W latach 2023 i 2024 ODR-y pomagały rolnikom za darmo. W 2025 roku, od 15 marca, zaczęto pobierać opłaty. Wywołało to duże niezadowolenie, zwłaszcza że w tym roku rolnicy muszą zmierzyć się z nowymi ekoschematami i normą GAEC 2, co znacznie utrudnia wypełnienie wniosków.
Pod wpływem protestów izb rolniczych ministerstwo 4 kwietnia nakazało ODR-om świadczenie pomocy za darmo. Problem w tym, że decyzję podjęto, zanim uzyskano zgodę ministra finansów na sfinansowanie tych usług. A już 9 kwietnia nakazano co innego: tym razem przywrócono opłaty. W efekcie przez pięć dni doradcy wykonywali swoją pracę nie wiedząc, czy i kto im za to zapłaci.
Teraz ministerstwo zapowiada, że rolnicy będą mogli ubiegać się o zwrot kosztów poniesionych na sporządzenie wniosków. Wystarczy, że zachowają fakturę lub rachunek za usługę. Jak to będzie wyglądać? Jedyna informacja to ten krótki wpis na stronie internetowej.

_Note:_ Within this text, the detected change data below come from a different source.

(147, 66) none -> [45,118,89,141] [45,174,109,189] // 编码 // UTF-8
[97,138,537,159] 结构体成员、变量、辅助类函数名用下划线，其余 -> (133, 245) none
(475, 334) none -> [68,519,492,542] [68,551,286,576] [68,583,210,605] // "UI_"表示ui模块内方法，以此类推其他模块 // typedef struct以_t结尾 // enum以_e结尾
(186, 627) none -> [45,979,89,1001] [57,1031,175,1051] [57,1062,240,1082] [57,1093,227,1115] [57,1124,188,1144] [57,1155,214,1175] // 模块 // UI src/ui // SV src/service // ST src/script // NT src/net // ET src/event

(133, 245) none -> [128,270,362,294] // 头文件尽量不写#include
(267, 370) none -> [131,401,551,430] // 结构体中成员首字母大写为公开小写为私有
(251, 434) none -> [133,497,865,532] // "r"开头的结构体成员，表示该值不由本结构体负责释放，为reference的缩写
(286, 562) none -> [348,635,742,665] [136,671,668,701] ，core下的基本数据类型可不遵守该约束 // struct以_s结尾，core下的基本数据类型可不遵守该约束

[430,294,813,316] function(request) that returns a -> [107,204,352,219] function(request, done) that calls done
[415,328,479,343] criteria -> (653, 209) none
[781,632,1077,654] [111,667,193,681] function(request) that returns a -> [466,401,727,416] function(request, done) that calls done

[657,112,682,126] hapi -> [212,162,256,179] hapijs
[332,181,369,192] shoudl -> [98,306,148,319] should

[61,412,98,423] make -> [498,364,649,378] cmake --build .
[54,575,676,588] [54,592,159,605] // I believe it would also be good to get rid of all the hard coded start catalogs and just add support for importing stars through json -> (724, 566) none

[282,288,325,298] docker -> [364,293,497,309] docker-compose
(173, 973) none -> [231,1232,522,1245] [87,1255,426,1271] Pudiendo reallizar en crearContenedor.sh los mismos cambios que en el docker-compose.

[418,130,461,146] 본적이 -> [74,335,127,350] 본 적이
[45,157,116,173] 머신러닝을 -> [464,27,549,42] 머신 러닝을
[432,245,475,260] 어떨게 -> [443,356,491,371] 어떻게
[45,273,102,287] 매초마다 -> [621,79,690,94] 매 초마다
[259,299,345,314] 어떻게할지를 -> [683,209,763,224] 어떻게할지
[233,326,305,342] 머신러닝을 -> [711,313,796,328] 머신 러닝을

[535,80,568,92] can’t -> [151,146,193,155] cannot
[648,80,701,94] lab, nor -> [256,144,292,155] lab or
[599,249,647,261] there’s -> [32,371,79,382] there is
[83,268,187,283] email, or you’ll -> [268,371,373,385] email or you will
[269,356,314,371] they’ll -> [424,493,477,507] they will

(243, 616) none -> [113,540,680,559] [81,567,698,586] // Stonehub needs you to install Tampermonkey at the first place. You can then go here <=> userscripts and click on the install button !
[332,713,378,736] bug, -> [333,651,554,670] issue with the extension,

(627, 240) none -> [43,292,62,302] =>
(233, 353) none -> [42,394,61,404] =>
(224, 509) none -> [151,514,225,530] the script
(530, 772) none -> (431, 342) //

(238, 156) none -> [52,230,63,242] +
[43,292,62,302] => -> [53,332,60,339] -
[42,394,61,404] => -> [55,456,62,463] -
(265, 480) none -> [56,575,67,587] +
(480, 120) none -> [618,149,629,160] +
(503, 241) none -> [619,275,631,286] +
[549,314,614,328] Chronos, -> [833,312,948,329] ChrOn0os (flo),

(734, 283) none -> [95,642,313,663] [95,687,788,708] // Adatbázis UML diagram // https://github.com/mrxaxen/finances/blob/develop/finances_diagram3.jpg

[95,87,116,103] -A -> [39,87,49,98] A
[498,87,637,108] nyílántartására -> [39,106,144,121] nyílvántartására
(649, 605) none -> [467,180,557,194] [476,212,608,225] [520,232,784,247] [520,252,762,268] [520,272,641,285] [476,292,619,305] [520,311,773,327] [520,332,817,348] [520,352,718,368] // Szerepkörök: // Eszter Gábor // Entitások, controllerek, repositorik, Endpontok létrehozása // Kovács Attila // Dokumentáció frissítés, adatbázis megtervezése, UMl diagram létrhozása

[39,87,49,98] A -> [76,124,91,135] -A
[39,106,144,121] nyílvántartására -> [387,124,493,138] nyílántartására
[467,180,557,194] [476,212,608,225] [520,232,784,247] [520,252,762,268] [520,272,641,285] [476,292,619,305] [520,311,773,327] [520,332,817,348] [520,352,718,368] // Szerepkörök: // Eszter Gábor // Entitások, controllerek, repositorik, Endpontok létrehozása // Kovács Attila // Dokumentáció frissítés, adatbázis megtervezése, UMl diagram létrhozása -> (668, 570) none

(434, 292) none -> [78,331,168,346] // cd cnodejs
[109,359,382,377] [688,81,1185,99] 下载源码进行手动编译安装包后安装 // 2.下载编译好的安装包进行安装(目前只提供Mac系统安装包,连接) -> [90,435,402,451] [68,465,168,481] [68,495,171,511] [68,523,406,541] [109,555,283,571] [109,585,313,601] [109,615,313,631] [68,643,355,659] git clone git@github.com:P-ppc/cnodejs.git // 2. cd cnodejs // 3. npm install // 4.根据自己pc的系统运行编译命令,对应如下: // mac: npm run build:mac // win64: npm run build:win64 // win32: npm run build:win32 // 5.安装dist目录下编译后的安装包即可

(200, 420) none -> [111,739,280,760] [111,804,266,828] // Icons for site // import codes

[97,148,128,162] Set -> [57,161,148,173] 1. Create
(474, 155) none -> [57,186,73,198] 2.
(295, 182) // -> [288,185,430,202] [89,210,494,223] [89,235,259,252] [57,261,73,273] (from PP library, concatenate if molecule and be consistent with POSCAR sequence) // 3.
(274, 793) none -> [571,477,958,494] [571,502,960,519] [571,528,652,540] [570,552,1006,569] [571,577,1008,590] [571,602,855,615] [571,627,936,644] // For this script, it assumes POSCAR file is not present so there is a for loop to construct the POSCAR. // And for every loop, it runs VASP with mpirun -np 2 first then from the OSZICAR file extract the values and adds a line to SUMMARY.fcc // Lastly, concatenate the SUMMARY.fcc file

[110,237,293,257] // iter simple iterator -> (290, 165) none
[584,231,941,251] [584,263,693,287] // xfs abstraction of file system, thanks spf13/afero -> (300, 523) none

Zwroty będą oczywiście finansowane z budżetu państwa, a więc z publicznych pieniędzy. Sposób wprowadzania tych rozwiązań budzi poważne pytania o jakość zarządzania i o to, czy chodzi tu rzeczywiście o pomoc rolnikom, czy raczej o zapewnienie sobie poparcia na nadchodzące wybory. Przypomnijmy, że bezpłatne wnioski przypadkowo wprowadzane są i przez PiS, i przez PO, tylko w latach kampanii wyborczej.